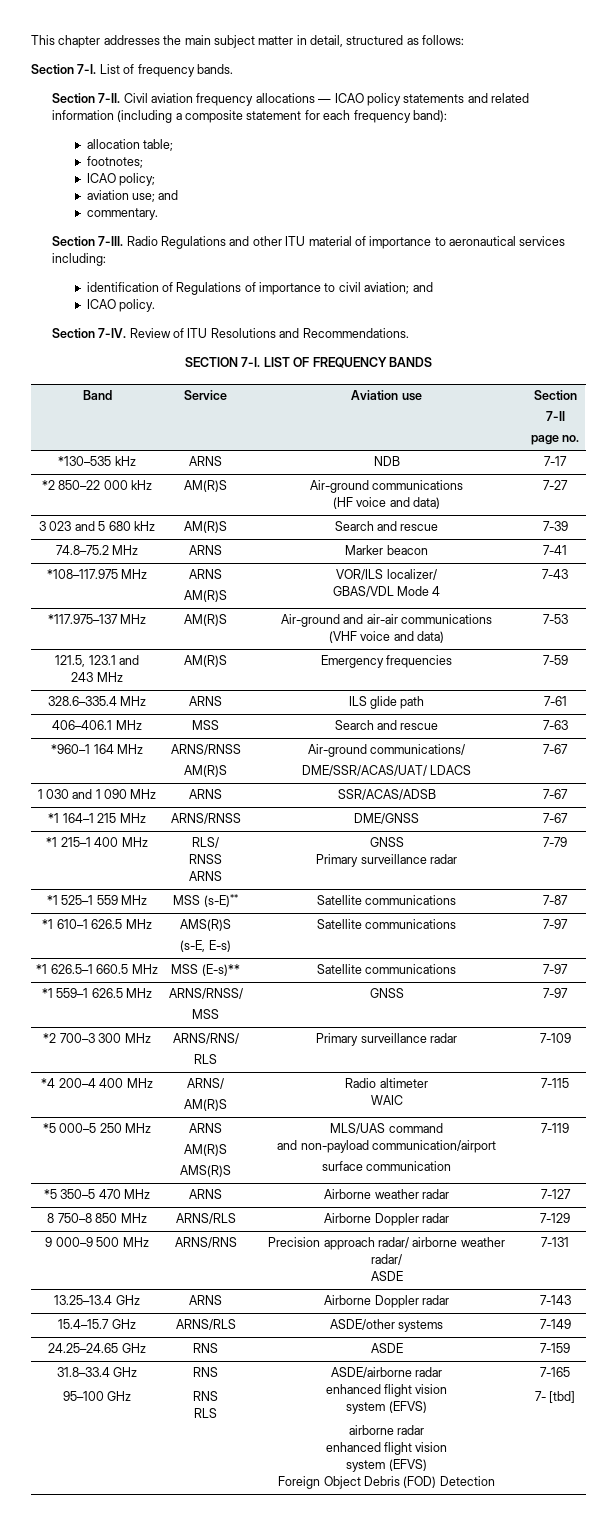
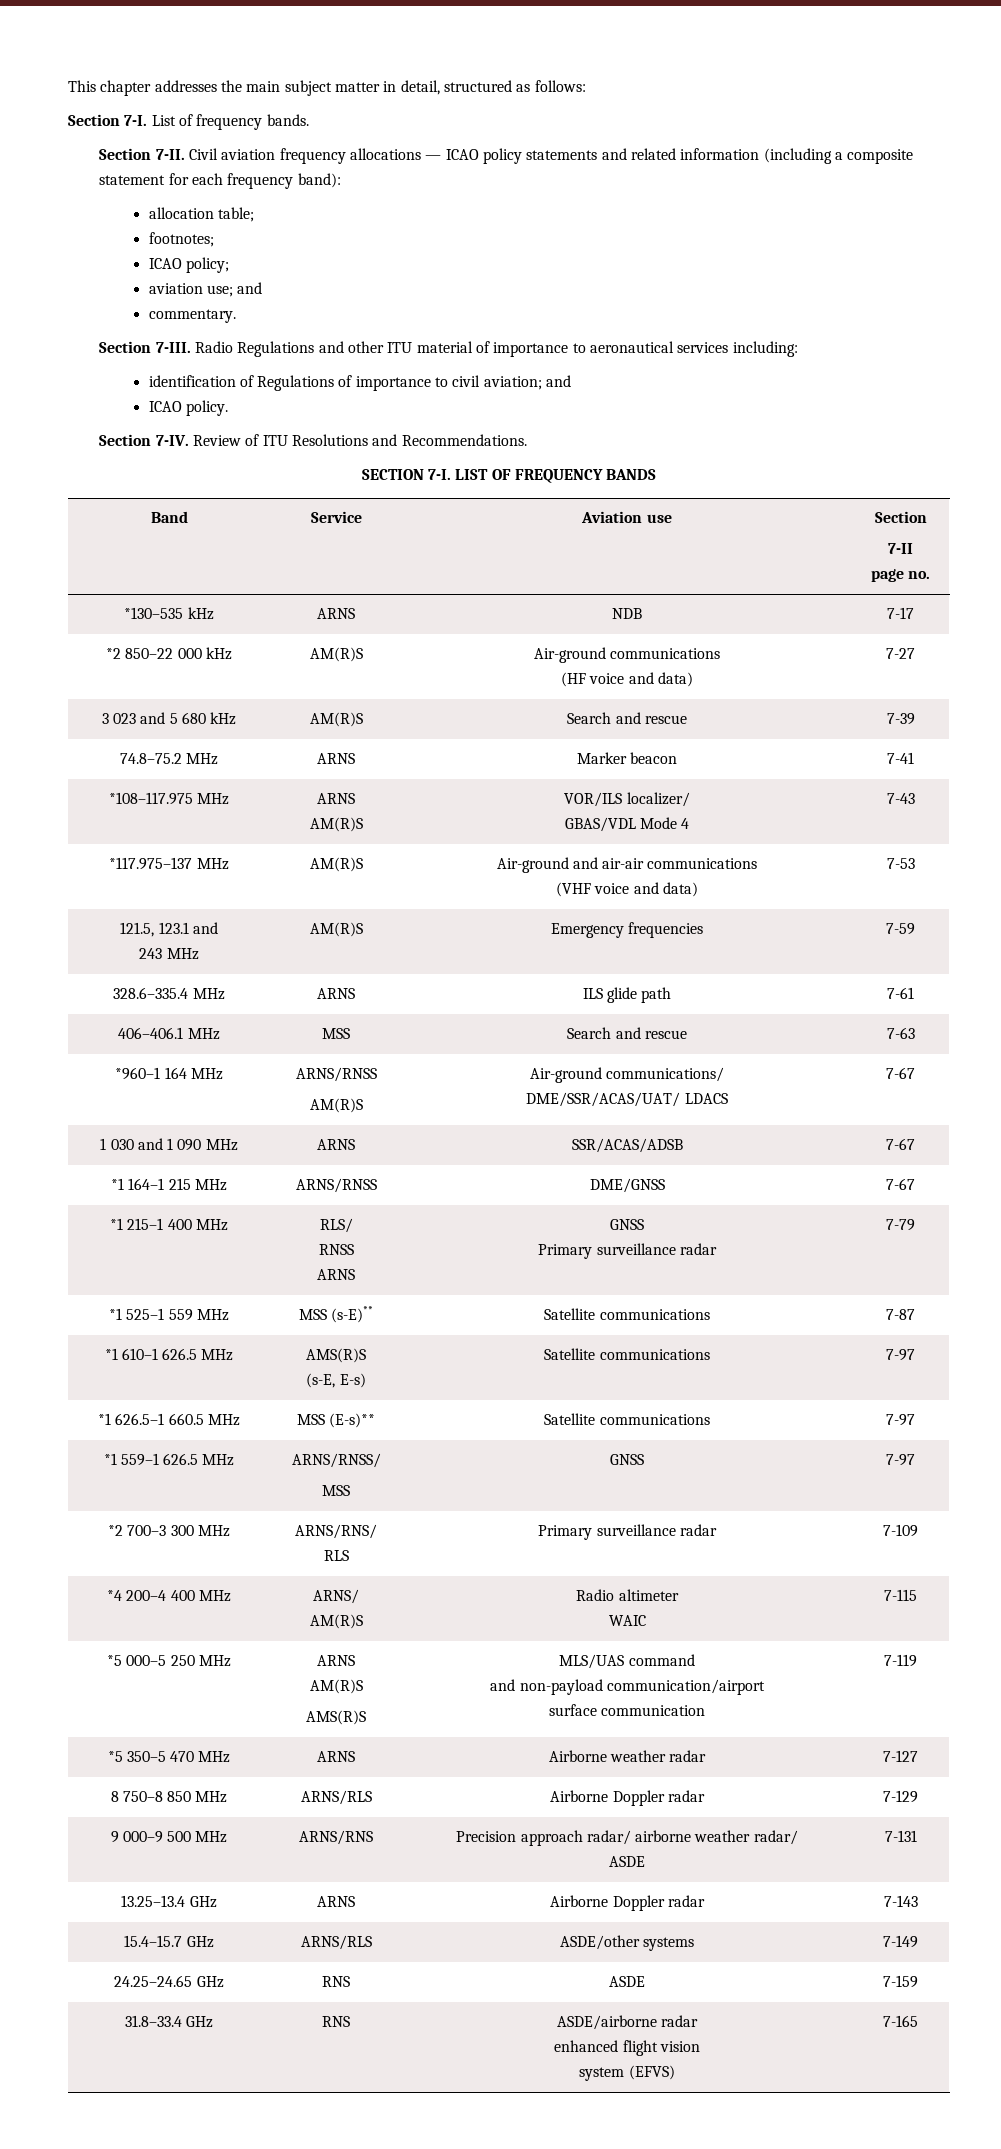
- 31.8–33.4 GHz
- 95–100 GHz | RNS
- RNS
- RLS | ASDE/airborne radar
+ 31.8–33.4 GHz | RNS | ASDE/airborne radar
  enhanced flight vision
- system (EFVS)
- airborne radar
- enhanced flight vision
- system (EFVS)
- Foreign Object Debris (FOD) Detection | 7-165
- 7- [tbd]
+ system (EFVS) | 7-165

• [Required work]:
Find the word "radar" in the entries, then copy out every line that has it.

• [Solved problem]:
- RLS | ASDE/airborne radar
+ 31.8–33.4 GHz | RNS | ASDE/airborne radar
- airborne radar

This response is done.